This largely awful, tediously pious African-American musical claims some connection to Langston Hughes's divine musical of the same name. Something of a crossover success in the early 1960s, Black Nativity incorporated spirituals and hymns into a retelling of the Christmas story.
Bits of Hughes's work sneak into the current Black Nativity, but the film has more in common with that old Pat Boone bible thumper, The Cross and the Switchblade: young tearaway has to decide between a life of crime and baby Jesus; he picks baby Jesus; young audience vomits and turns away from God forever. You know the sort of thing.
Langston (Jacob Latimore), our young protagonist, born to poverty-stricken Jennifer Hudson, is forced to move from Baltimore to Harlem just a few days before Christmas. After some misunderstandings, he is united with his grandfather, a preacher, and his grandmother, a gibbering ninny.

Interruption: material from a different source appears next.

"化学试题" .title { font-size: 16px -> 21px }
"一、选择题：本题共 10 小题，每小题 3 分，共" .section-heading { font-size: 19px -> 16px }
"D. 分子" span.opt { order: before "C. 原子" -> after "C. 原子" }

Forest Whitaker plays the former as a soul-crushing combination of the Simpsons’ Reverend Lovejoy and a recently woken, easily annoyed bear. Angela Bassett is so criminally underused as his fussy wife that she could be easily replaced by a wig on a standard lamp.
The film is enormously boring in its reverence for icons and locations. The poet is referenced as “the Great Langston Hughes”. Martin Luther King appears as a sort of invisible guardian. Harlem is re-imagined as a cosy collection of tidy brown hearths.

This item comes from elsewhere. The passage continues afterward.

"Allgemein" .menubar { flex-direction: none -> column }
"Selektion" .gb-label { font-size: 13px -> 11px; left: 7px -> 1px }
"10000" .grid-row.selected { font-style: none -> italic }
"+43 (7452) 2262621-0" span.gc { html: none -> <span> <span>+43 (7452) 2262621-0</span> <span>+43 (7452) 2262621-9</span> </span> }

This is not to suggest there's anything wrong with such respect for African-American heritage. But Black Nativity feels awfully cosy when set beside the noisy creativity that characterised Hughes's celebrated Harlem Renaissance.
The rap is weedy. The soul is stripped of any sex. The ballet-dancing hoodlums from West Side Story seem more authentic than any of the criminals here. Not worthy of release.